- WHAT THIS TASK INVOLVES
All of the records should be reproduced word for word, but no images may appear in the copy.

- INPUT MATERIAL
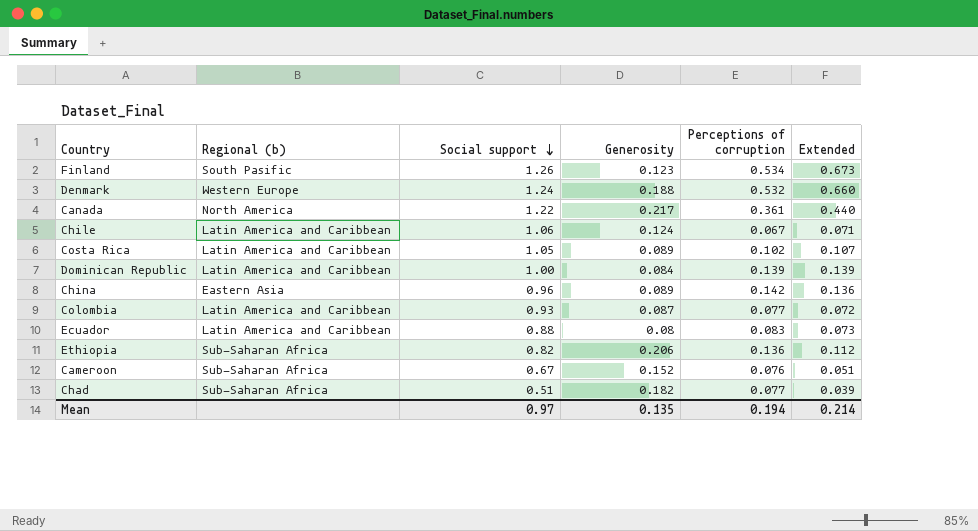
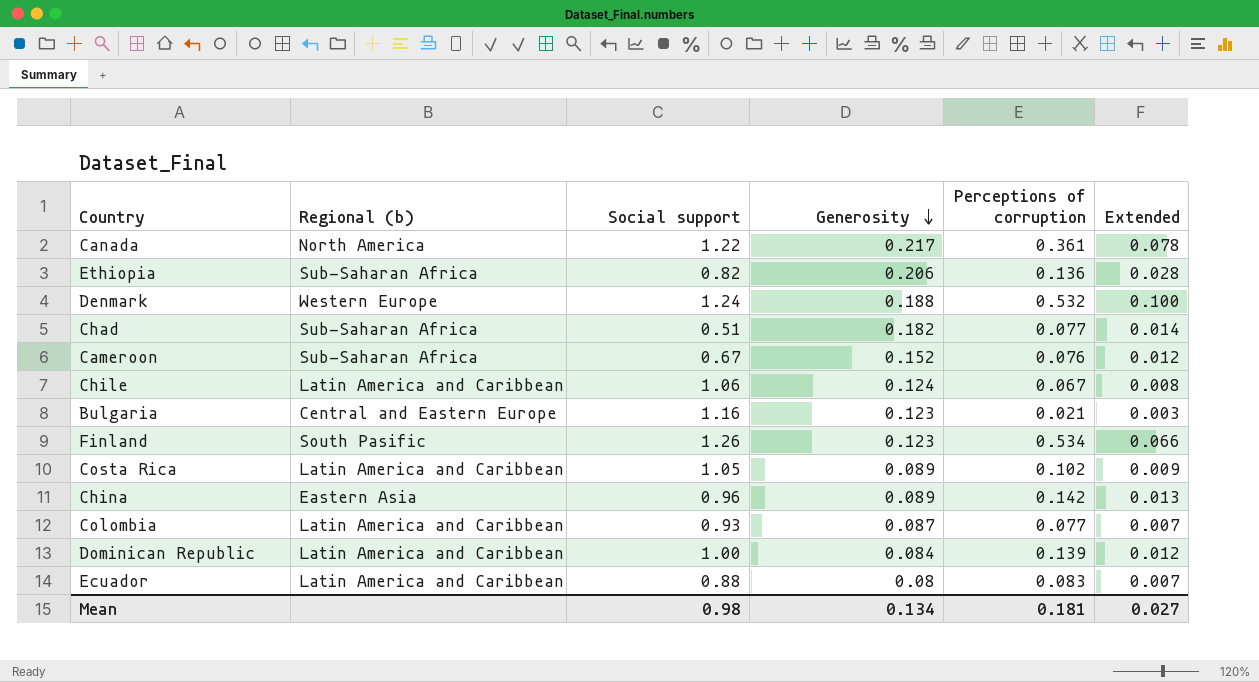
row order: Social support descending -> Generosity descending
column Extended | formula: [Social support] * [Perceptions of corruption] -> [Generosity] * [Perceptions of corruption]
row Bulgaria: none -> Central and Eastern Europe | 1.16 | 0.123 | 0.021 | 0.003
Mean | Social support: 0.97 -> 0.98
Mean | Generosity: 0.135 -> 0.134
Mean | Perceptions of corruption: 0.194 -> 0.181
Mean | Extended: 0.214 -> 0.027

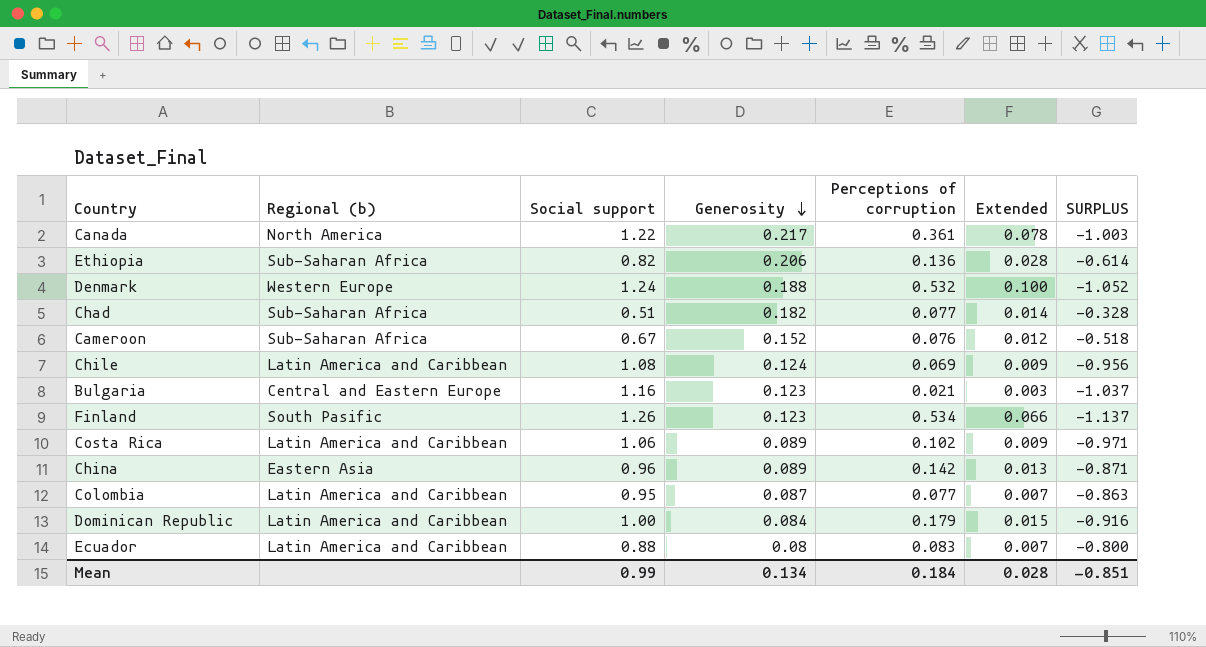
column SURPLUS | formula: none -> [Generosity] - [Social support]
Chile | Social support: 1.06 -> 1.08
Chile | Perceptions of corruption: 0.067 -> 0.069
Chile | Extended: 0.008 -> 0.009
Costa Rica | Social support: 1.05 -> 1.06
Colombia | Social support: 0.93 -> 0.95
Dominican Republic | Perceptions of corruption: 0.139 -> 0.179
Dominican Republic | Extended: 0.012 -> 0.015
Mean | Social support: 0.98 -> 0.99
Mean | Perceptions of corruption: 0.181 -> 0.184
Mean | Extended: 0.027 -> 0.028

- RESPONSE FOR THIS EXERCISE
row order: Social support descending -> Generosity descending
column Extended | formula: [Social support] * [Perceptions of corruption] -> [Generosity] * [Perceptions of corruption]
row Bulgaria: none -> Central and Eastern Europe | 1.16 | 0.123 | 0.021 | 0.003
Mean | Social support: 0.97 -> 0.98
Mean | Generosity: 0.135 -> 0.134
Mean | Perceptions of corruption: 0.194 -> 0.181
Mean | Extended: 0.214 -> 0.027

column SURPLUS | formula: none -> [Generosity] - [Social support]
Chile | Social support: 1.06 -> 1.08
Chile | Perceptions of corruption: 0.067 -> 0.069
Chile | Extended: 0.008 -> 0.009
Costa Rica | Social support: 1.05 -> 1.06
Colombia | Social support: 0.93 -> 0.95
Dominican Republic | Perceptions of corruption: 0.139 -> 0.179
Dominican Republic | Extended: 0.012 -> 0.015
Mean | Social support: 0.98 -> 0.99
Mean | Perceptions of corruption: 0.181 -> 0.184
Mean | Extended: 0.027 -> 0.028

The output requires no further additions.